P-Funk had its own mythology. George Clinton performed at times as his messianic alien alter-ego, Star Child. My first encounters with “Mothership Connection” came by way of Dr. Dre’s sample of it on “Let Me Ride” from his debut solo album The Chronic, released the year of my fourteenth birthday. Robin D.G. Kelley discusses artists like Parliament-Funkadelic and Sun Ra’s Afrofuturist brand of hippie modernism in his book Freedom Dreams. These were artists who “looked backward to look forward, finding the cosmos by way of ancient Egypt.” I love the idea of a revolution you join by putting “a glide in your stride and a dip in your hip,” projecting one’s body here and now into a 3-D realtime utopian Afrofuturist “world within the world” known as the Mothership. The P-Funk song’s reference to the famous spiritual “Swing Low Sweet Chariot,” used by members of the Underground Railroad as a coded form of communication to help people escape, reminds me of the Trystero group’s use of the posthorn symbol in Thomas Pynchon’s The Crying of Lot 49. Other P-Funk tracks are also worthy of analysis and comment. The early Funkadelic song “Can You Get To That,” for instance, alludes to Dr. Martin Luther King’s “Dream” speech with its metaphor of the bounced check.

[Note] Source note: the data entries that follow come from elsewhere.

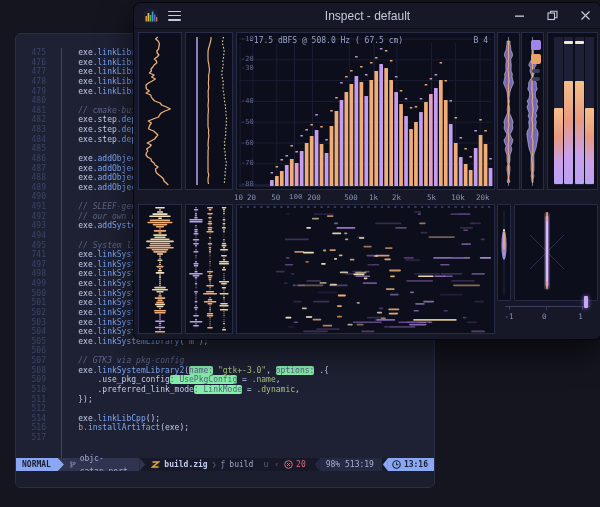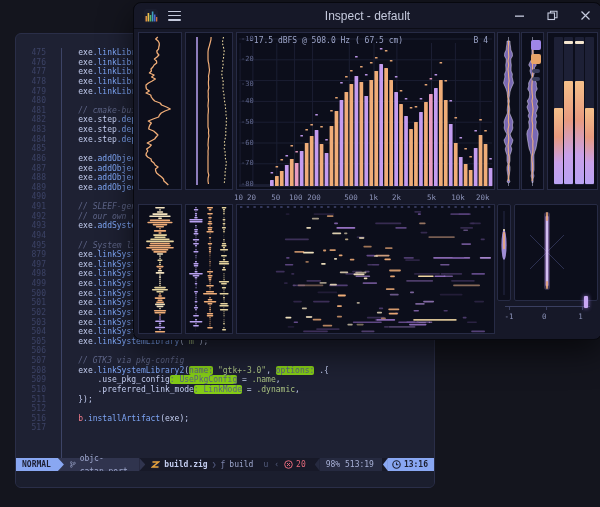--- a/index.html
+++ b/index.html
@@ -347,7 +347,7 @@
     <div id="db-labels">
         <span class="db-label" style="top: 2.5px;">-10</span>
         <span class="db-label" style="top: 23.3px;">-20</span>
-        <span class="db-label" style="top: 48px;">-30</span>
+        <span class="db-label" style="top: 32px;">-30</span>
         <span class="db-label" style="top: 64.9px;">-40</span>
         <span class="db-label" style="top: 85.7px;">-50</span>
         <span class="db-label" style="top: 106.5px; text-align: center;">-60</span>

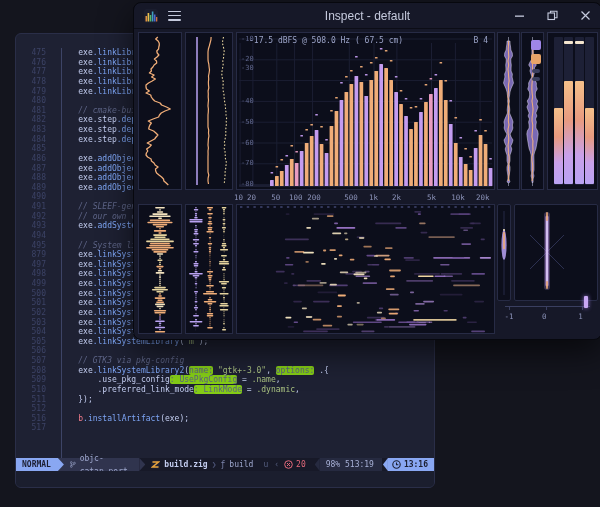--- a/index.html
+++ b/index.html
@@ -396,7 +396,7 @@
       <span style="left: -1.892px;">10</span>
       <span style="left: 11.058px;">20</span>
       <span style="left: 35.145px;">50</span>
-      <span style="left: 53.016px;">100</span>
+      <span style="left: 53.016px; font-family: Liberation Mono, monospace;">100</span>
       <span style="left: 71.146px;">200</span>
       <span style="left: 108.183px;">500</span>
       <span style="left: 133.047px;">1k</span>

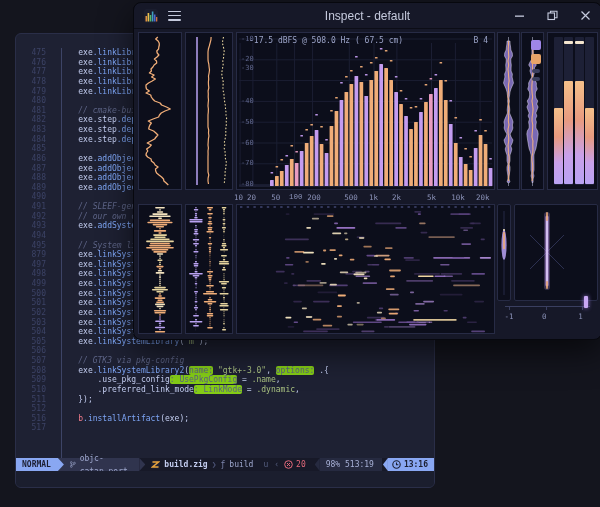--- a/index.html
+++ b/index.html
@@ -118,7 +118,7 @@
       <div class="line"><span class="lnum">493</span><span class="tk-v">    exe</span><span class="tk-fn">.addSystemI</span></div>
       <div class="line"><span class="lnum">494</span></div>
       <div class="line"><span class="lnum">495</span><span class="tk-c">    // System libr</span></div>
-      <div class="line"><span class="lnum">879</span><span class="tk-v">    exe</span><span class="tk-fn">.linkSystem</span></div>
+      <div class="line"><span class="lnum">741</span><span class="tk-v">    exe</span><span class="tk-fn">.linkSystem</span></div>
       <div class="line"><span class="lnum">497</span><span class="tk-v">    exe</span><span class="tk-fn">.linkSystem</span></div>
       <div class="line"><span class="lnum">498</span><span class="tk-v">    exe</span><span class="tk-fn">.linkSystem</span></div>
       <div class="line"><span class="lnum">499</span><span class="tk-v">    exe</span><span class="tk-fn">.linkSystem</span></div>

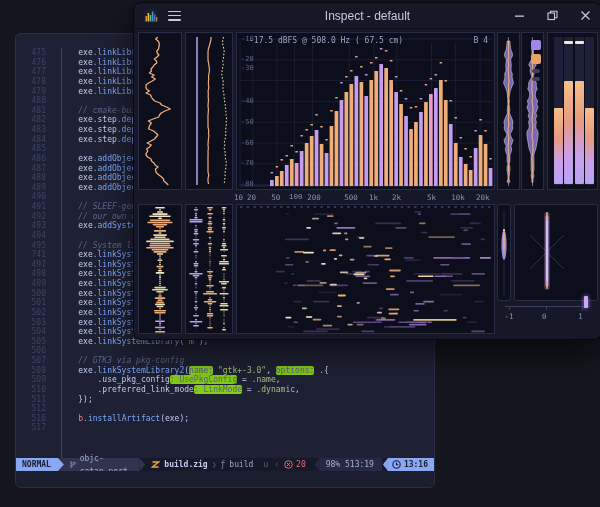--- a/index.html
+++ b/index.html
@@ -26,7 +26,7 @@
   .tk-s{color:#a8c080;}
   .tk-e{color:#a8c080;}
   .tk-c{color:#5d6486;font-style:italic;}
-  .tk-h{color:#5a6183;background:#84cc16;border-radius:2px;}
+  .tk-h{color:#5a6183;background:#86efac;border-radius:2px;}
   .tk-red{color:#ef7a8a;}
   .tk-cur{background:#b8c2f0;color:#1e2133;}
   

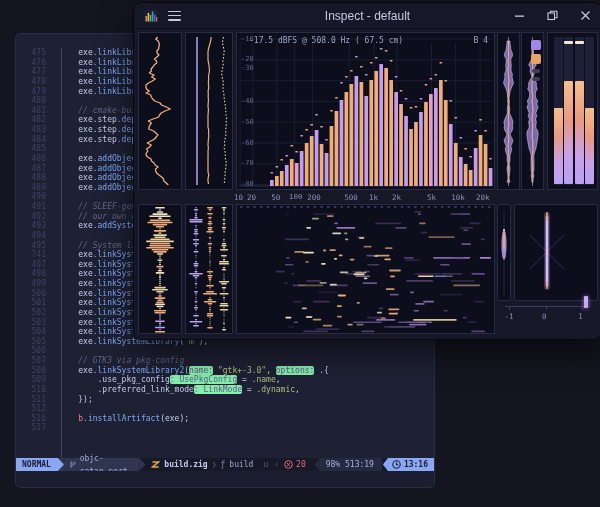--- a/index.html
+++ b/index.html
@@ -135,6 +135,7 @@
       <div class="line"><span class="lnum">510</span><span class="tk-v">        .preferred_link_mode</span><span class="tk-h">: LinkMode</span><span class="tk-v"> = </span><span class="tk-e">.dynamic</span><span class="tk-v">,</span></div>
       <div class="line"><span class="lnum">511</span><span class="tk-v">    });</span></div>
       <div class="line"><span class="lnum">512</span></div>
+      <div class="line"><span class="lnum">514</span><span class="tk-v">    exe</span><span class="tk-fn">.linkLibCpp</span><span class="tk-v">();</span></div>
       <div class="line"><span class="lnum">516</span><span class="tk-red">    b</span><span class="tk-fn">.installArtifact</span><span class="tk-v">(exe);</span></div>
       <div class="line"><span class="lnum">517</span></div>
     </div>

“America has given the negro people a bad check,” King intoned, “a check which has come back marked insufficient funds.” This stuff definitely ought to find its way into my course this semester — as should the work of jazz poet Ted Joans and illustrator Pedro Bell. The latter created the liner art for several key P-Funk releases. As George Clinton notes on his official website, “What Pedro Bell had done was invert psychedelia through the ghetto. Like an urban Hieronymus Bosch, he cross-sected the sublime and the hideous to jarring effect. Insect pimps, distorted minxes, alien gladiators, sexual perversions. It was a thrill, it was disturbing. Like a florid virus, his markered mutations spilled around the inside and outside covers in sordid details that had to be breaking at least seven state laws. […]. He single-handedly defined the P-Funk collective as sci-fi superheroes fighting the ills of the heart, society and the cosmos.”